Mentre il mondo scrolla tutorial di cucina lampo e visualizza piatti che svaniscono in un clic, c’è invece chi decide di dare immortalità alle proprie ricette e, letteralmente, portarsele nella tomba. Rosie Grant ha pensato di raccogliere queste ricette speciali e di farne un libro. Primo nel suo genere, il nuovo libro dell’autrice Rosie Grant, raccoglie 40 ricette trovate incise sulle lapidi nei cimiteri d’America. “To Die For: A Cookbook of Gravestone Recipes,” è uscito per HarperCollins e riporta immagini cimiteriali e culinarie con ricette di biscotti, torte, salse e piatti di vario tipo tramandati a futura memoria, incisi sulla pietra per tenere vivo il ricordo dei defunti che li hanno a loro volta amati o creati, con un chiaro invito a cucinarli.
Le persone vanno e vengono dalle nostre vite, alcune restano altre ci lasciano per sempre. Ma, in ogni caso, le loro ricette rimangono. Nessuna cosa dà a una ricetta il suo sapore come la memoria che si porta dietro. E ci sono ricette che indipendentemente dal loro valore gastronomico, sono capaci di riportare in vita persone o far vivere momenti perduti. Più che un ricettario macabro, quello di Grant è un raccoglitore di storie di persone che hanno scelto il cibo come messaggero: c’è chi vuole regalare l’immortalità alla propria torta di mele e chi invece vuole essere ricordato per la sua pasta. Ricette così amate e così infallibili, da essere scolpite sulla pietra. E che hanno una implicita richiesta: ricordati di me.

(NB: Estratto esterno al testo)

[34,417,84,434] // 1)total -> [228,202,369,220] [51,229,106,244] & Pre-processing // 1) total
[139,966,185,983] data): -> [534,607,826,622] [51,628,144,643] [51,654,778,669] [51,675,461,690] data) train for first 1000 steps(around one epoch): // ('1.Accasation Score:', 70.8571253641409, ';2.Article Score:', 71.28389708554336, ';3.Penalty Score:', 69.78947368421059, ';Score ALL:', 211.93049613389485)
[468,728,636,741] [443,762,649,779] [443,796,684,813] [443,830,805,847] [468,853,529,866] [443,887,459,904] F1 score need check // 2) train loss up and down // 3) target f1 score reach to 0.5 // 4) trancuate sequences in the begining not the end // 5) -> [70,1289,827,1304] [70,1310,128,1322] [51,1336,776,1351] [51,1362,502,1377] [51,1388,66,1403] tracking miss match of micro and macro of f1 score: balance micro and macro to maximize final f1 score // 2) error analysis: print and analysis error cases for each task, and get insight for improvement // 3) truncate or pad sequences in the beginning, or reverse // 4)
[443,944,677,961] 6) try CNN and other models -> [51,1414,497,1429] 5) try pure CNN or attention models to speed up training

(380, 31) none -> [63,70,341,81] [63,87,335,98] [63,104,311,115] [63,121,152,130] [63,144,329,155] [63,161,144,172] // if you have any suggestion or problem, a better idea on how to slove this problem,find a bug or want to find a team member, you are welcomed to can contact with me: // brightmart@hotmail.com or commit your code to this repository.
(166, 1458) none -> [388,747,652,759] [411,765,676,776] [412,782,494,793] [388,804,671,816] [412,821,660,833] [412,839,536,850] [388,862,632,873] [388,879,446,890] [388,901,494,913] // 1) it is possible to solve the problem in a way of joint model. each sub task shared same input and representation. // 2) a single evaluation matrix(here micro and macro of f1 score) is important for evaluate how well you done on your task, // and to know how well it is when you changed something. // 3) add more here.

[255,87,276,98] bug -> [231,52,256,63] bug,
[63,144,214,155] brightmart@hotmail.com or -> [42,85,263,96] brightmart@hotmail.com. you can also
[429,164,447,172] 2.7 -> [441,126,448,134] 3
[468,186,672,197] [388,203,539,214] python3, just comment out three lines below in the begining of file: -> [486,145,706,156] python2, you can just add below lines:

Il progetto inizia nel 2021, durante la pandemia, quando da studentessa in Scienze della Biblioteca e dell’Informazione all’Università del Maryland, Grant ha iniziato uno stage negli archivi del Congressional Cemetery di Washington D.C.. Da sempre affascinata al mondo dei cimiteri, apre un account TikTok (ghostlyarchive), per raccontare la vita quotidiana tra tombe e archivi digitali.

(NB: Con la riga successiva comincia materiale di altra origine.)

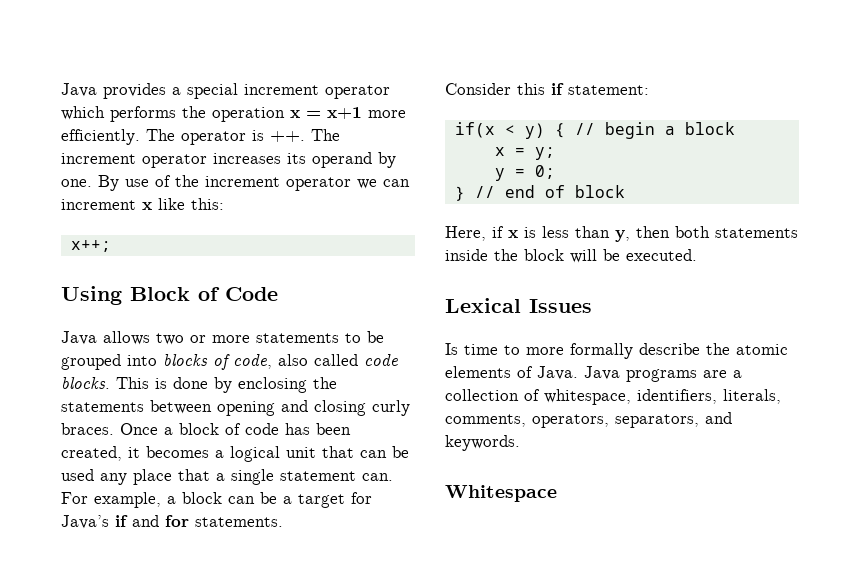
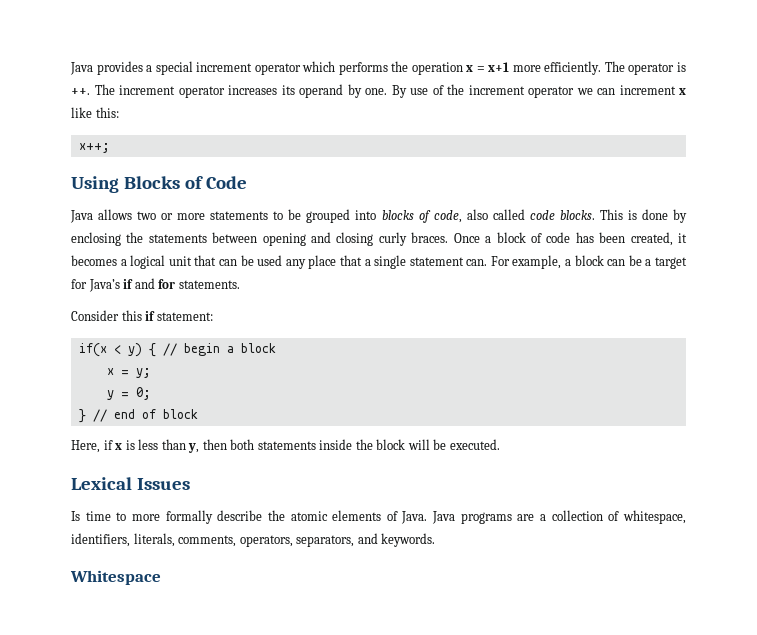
[130,287,190,301] Block -> [123,176,180,189] Blocks

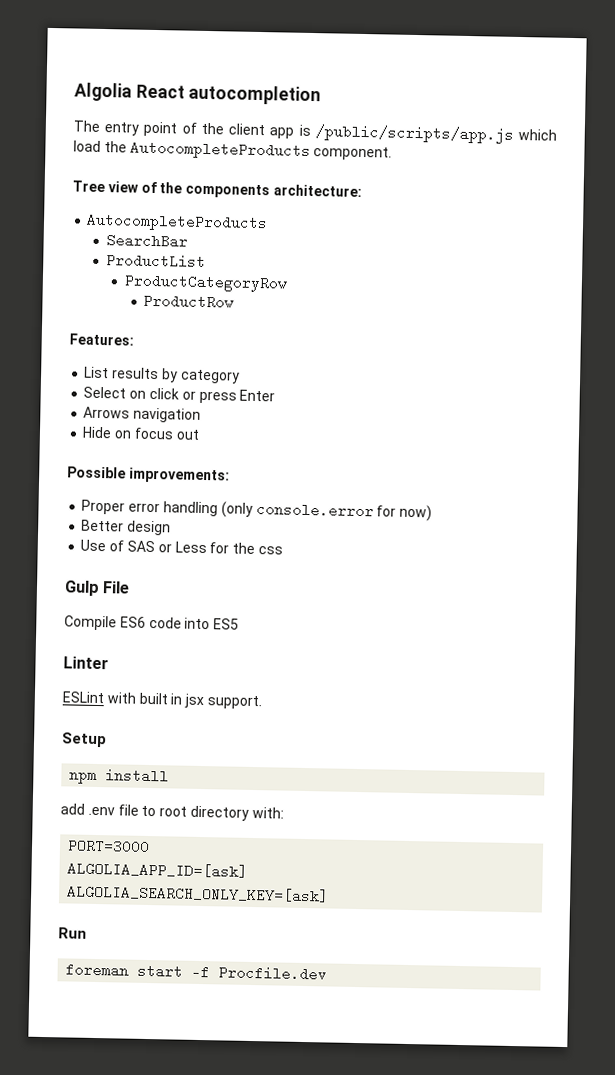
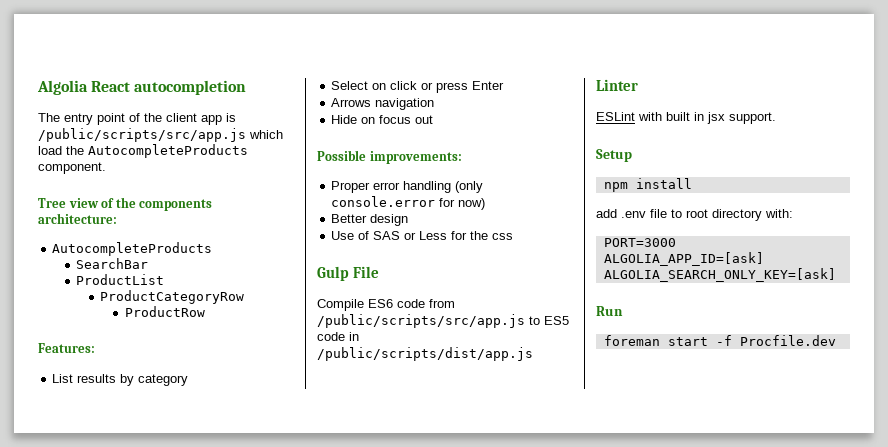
[314,124,514,144] /public/scripts/app.js -> [38,128,246,142] /public/scripts/src/app.js
[184,617,240,630] into ES5 -> [429,299,455,308] [317,314,569,328] [317,332,359,341] [317,347,533,361] from /public/scripts/src/app.js to ES5 code in /public/scripts/dist/app.js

Durante il lockdown, mentre cucinava per diletto e affrontava la perdita delle sue due nonne, Catherine e Rosemary, ha iniziato a riflettere sul legame profondo tra cibo e memoria. E fu allora che scoprì la sua prima ricetta da lapide: i biscotti Spritz di Naomi Odessa Miller-Dawson, incisi su una tomba a Brooklyn. Da quel momento, il progetto prende vita. Rosie comincia a viaggiare in tutti gli Stati Uniti per scoprire altre ricette incise sulle tombe, contattando i familiari dei defunti, raccogliendo storie e cucinando i loro piatti. Oggi sui social è seguita da oltre 200mila follower che la guardano cucinare le ricette e raccontare la storia delle persone a cui appartengono. “È una vera celebrazione della vita di questa persona – ha detto Grant - sono letteralmente gli ingredienti per tramandare qualcosa nel futuro”.

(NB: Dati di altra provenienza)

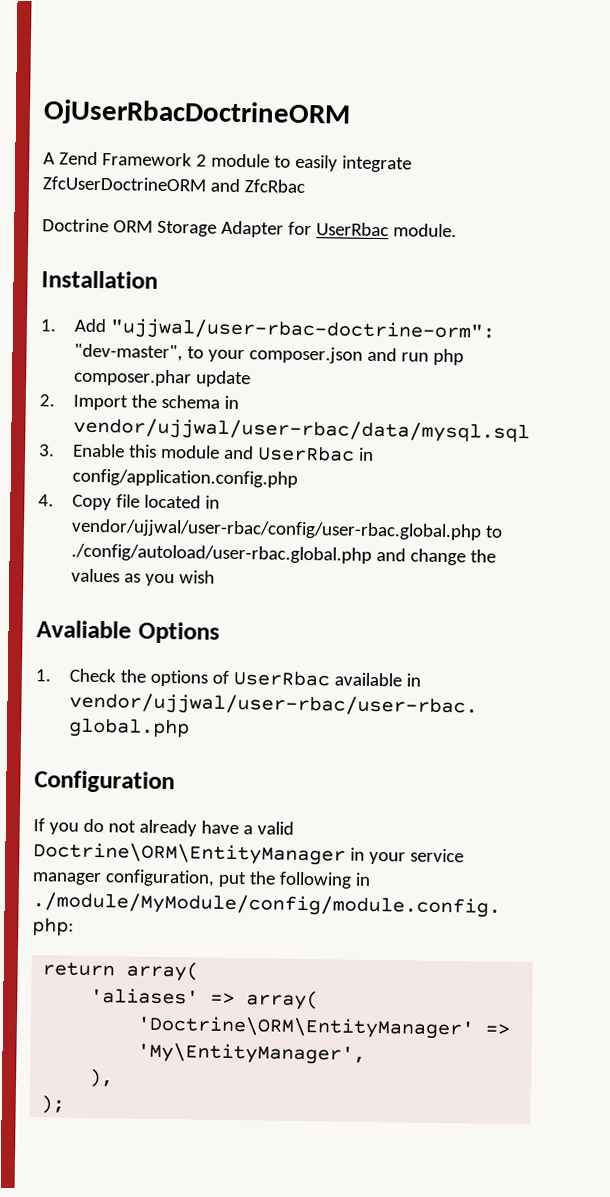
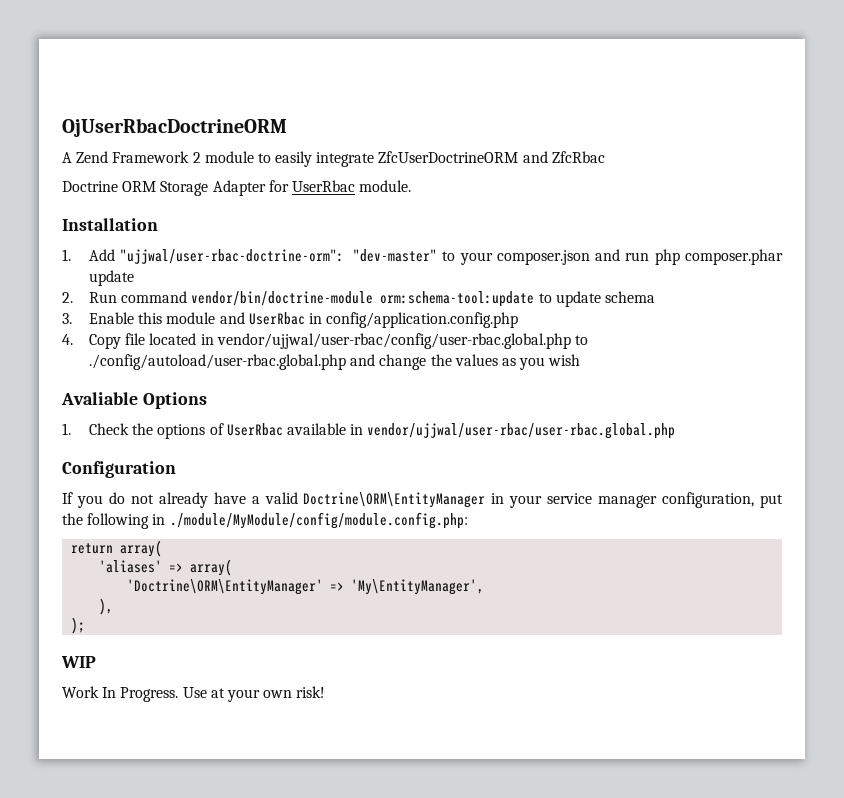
[73,343,183,362] "dev-master", -> [353,249,438,262] "dev-master"
[72,394,157,411] Import the -> [89,291,601,307] Run command vendor/bin/doctrine-module orm:schema-tool:update to update
[223,395,239,410] [72,417,530,444] in vendor/ujjwal/user-rbac/data/mysql.sql -> (655, 297) none
(66, 1104) none -> [61,656,96,668] [62,686,326,702] // WIP // Work In Progress. Use at your own risk!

To Die For raccoglie piatti dolci e salati come i biscotti alla cannella di Sharon Lawrence, la salsa speziata al formaggio di Deb Nelson o la salsa ranch del dottor Marty Woolf. Non sono ricette di chef famosi, ma di donne e uomini comuni che cucinavano per la loro famiglia o per gli amici. Il libro è un archivio affettivo, un viaggio tra memoria, cultura e spiritualità. Il legame tra la morte e il cibo è comune a molte culture, dove durante le festività dedicate ai morti si cucinano piatti celebrativi: dal Día de los Muertos in Messico al Hungry Ghost Festival asiatico e fino alle tante ricette regionali italiane, il cibo è da sempre un ponte tra vivi e morti.
Oggi Rosie Grant vive a Los Angeles e lavora al Barbra Streisand Center for Women’s Studies dell’UCLA, continuando a viaggiare nei weekend alla ricerca di nuove ricette incise sulle lapidi. Sta pianificando la sua prima tappa europea e ha già deciso quale ricetta scriverà sulla sua lapide: quella delle linguine con le vongole. Alla fine del libro, Grant scrive una frase che riassume la filosofia che anima To Die For: “Non sono le nostre realizzazioni a definirci, ma come ci relazioniamo agli altri. Se devo essere ricordata per qualcosa, che sia per un buon pasto condiviso in ottima compagnia.”